▸ Try it
With the images left out, print all of the records below exactly.

══════════

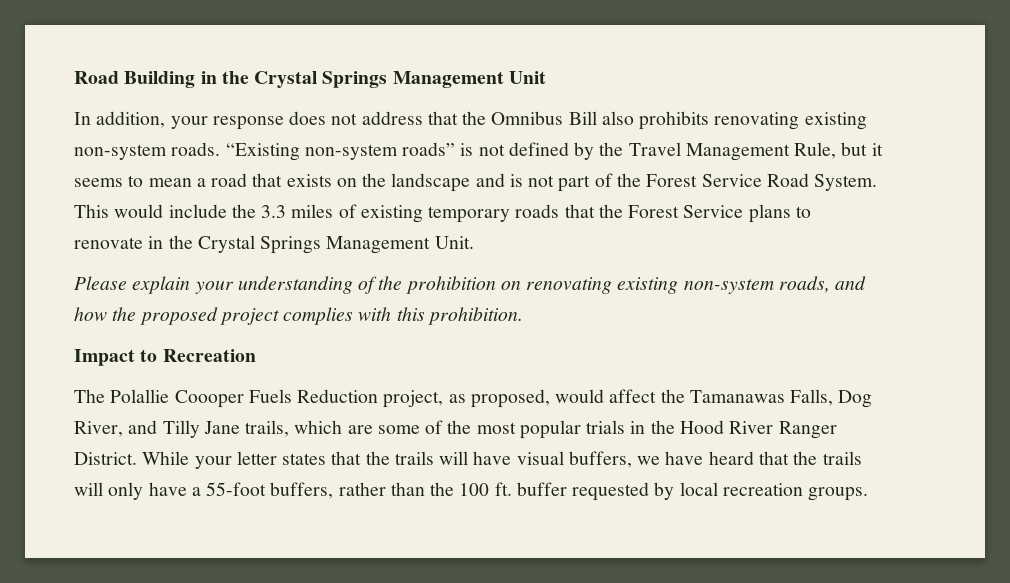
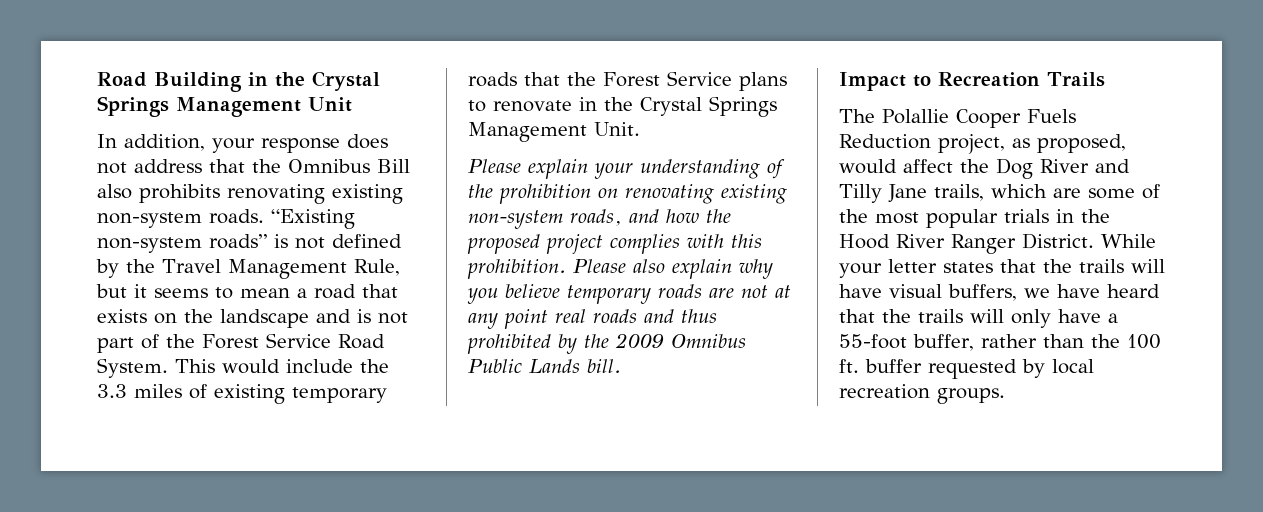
+ Please also explain why you believe temporary roads are not at any point real roads and thus prohibited by the 2009 Omnibus Public Lands bill.
- Impact to Recreation
+ Impact to Recreation Trails
- The Polallie Coooper Fuels Reduction project, as proposed, would affect the Tamanawas Falls, Dog River, and Tilly Jane trails, which are some of the most popular trials in the Hood River Ranger District.
+ The Polallie Cooper Fuels Reduction project, as proposed, would affect the Dog River and Tilly Jane trails, which are some of the most popular trials in the Hood River Ranger District.
- While your letter states that the trails will have visual buffers, we have heard that the trails will only have a 55-foot buffers, rather than the 100 ft. buffer requested by local recreation groups.
+ While your letter states that the trails will have visual buffers, we have heard that the trails will only have a 55-foot buffer, rather than the 100 ft. buffer requested by local recreation groups.

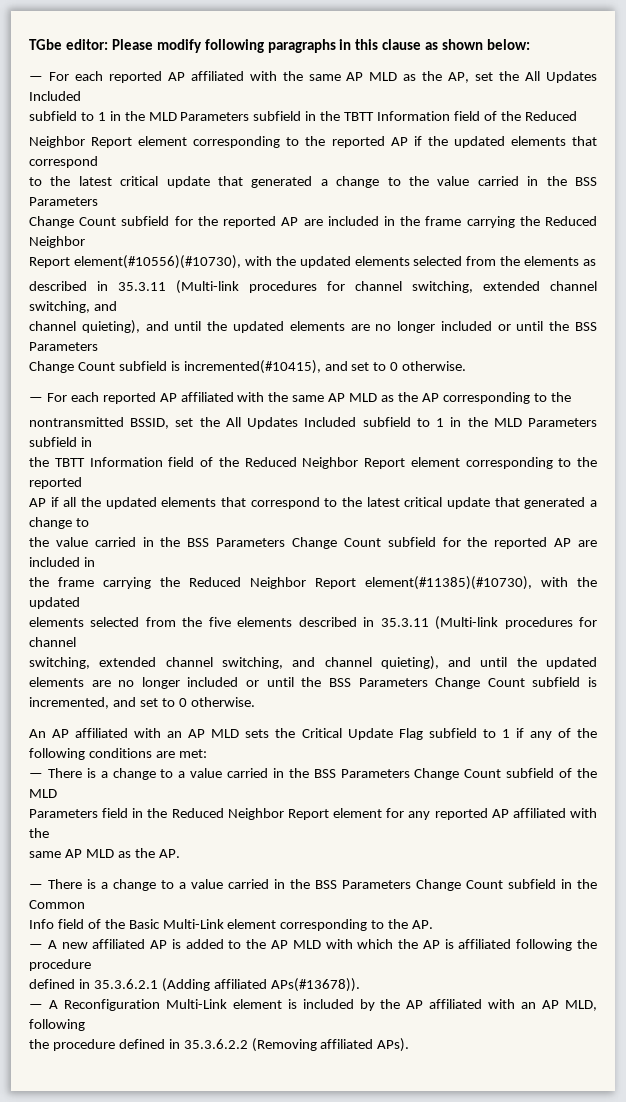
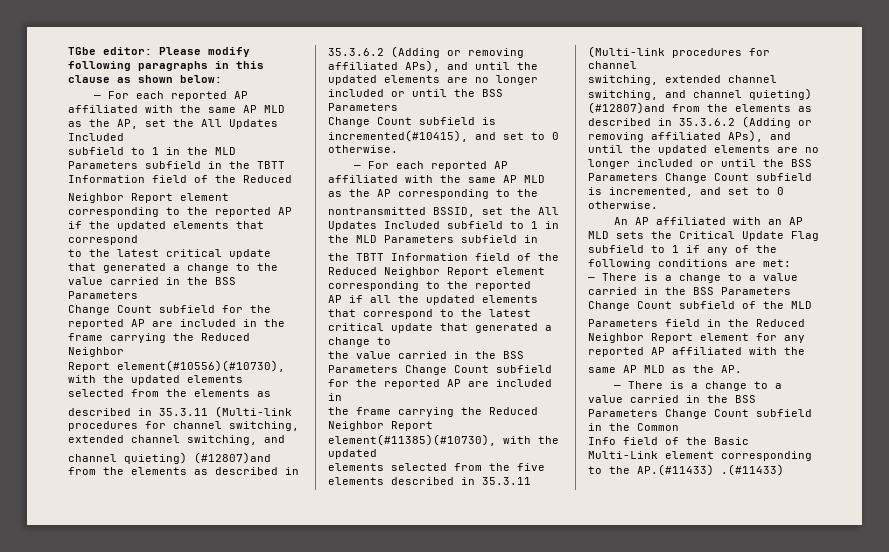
  described in 35.3.11 (Multi-link procedures for channel switching, extended channel switching, and
- channel quieting), and until the updated elements are no longer included or until the BSS Parameters
+ channel quieting) (#12807)and from the elements as described in 35.3.6.2 (Adding or removing affiliated APs), and until the updated elements are no longer included or until the BSS Parameters
- switching, extended channel switching, and channel quieting), and until the updated elements are no longer included or until the BSS Parameters Change Count subfield is incremented, and set to 0 otherwise.
+ switching, extended channel switching, and channel quieting) (#12807)and from the elements as described in 35.3.6.2 (Adding or removing affiliated APs), and until the updated elements are no longer included or until the BSS Parameters Change Count subfield is incremented, and set to 0 otherwise.
- Info field of the Basic Multi-Link element corresponding to the AP.
- — A new affiliated AP is added to the AP MLD with which the AP is affiliated following the procedure
- defined in 35.3.6.2.1 (Adding affiliated APs(#13678)).
- — A Reconfiguration Multi-Link element is included by the AP affiliated with an AP MLD, following
- the procedure defined in 35.3.6.2.2 (Removing affiliated APs).
+ Info field of the Basic Multi-Link element corresponding to the AP.(#11433) .(#11433)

══════════

▸ Answer below
+ Please also explain why you believe temporary roads are not at any point real roads and thus prohibited by the 2009 Omnibus Public Lands bill.
- Impact to Recreation
+ Impact to Recreation Trails
- The Polallie Coooper Fuels Reduction project, as proposed, would affect the Tamanawas Falls, Dog River, and Tilly Jane trails, which are some of the most popular trials in the Hood River Ranger District.
+ The Polallie Cooper Fuels Reduction project, as proposed, would affect the Dog River and Tilly Jane trails, which are some of the most popular trials in the Hood River Ranger District.
- While your letter states that the trails will have visual buffers, we have heard that the trails will only have a 55-foot buffers, rather than the 100 ft. buffer requested by local recreation groups.
+ While your letter states that the trails will have visual buffers, we have heard that the trails will only have a 55-foot buffer, rather than the 100 ft. buffer requested by local recreation groups.

  described in 35.3.11 (Multi-link procedures for channel switching, extended channel switching, and
- channel quieting), and until the updated elements are no longer included or until the BSS Parameters
+ channel quieting) (#12807)and from the elements as described in 35.3.6.2 (Adding or removing affiliated APs), and until the updated elements are no longer included or until the BSS Parameters
- switching, extended channel switching, and channel quieting), and until the updated elements are no longer included or until the BSS Parameters Change Count subfield is incremented, and set to 0 otherwise.
+ switching, extended channel switching, and channel quieting) (#12807)and from the elements as described in 35.3.6.2 (Adding or removing affiliated APs), and until the updated elements are no longer included or until the BSS Parameters Change Count subfield is incremented, and set to 0 otherwise.
- Info field of the Basic Multi-Link element corresponding to the AP.
- — A new affiliated AP is added to the AP MLD with which the AP is affiliated following the procedure
- defined in 35.3.6.2.1 (Adding affiliated APs(#13678)).
- — A Reconfiguration Multi-Link element is included by the AP affiliated with an AP MLD, following
- the procedure defined in 35.3.6.2.2 (Removing affiliated APs).
+ Info field of the Basic Multi-Link element corresponding to the AP.(#11433) .(#11433)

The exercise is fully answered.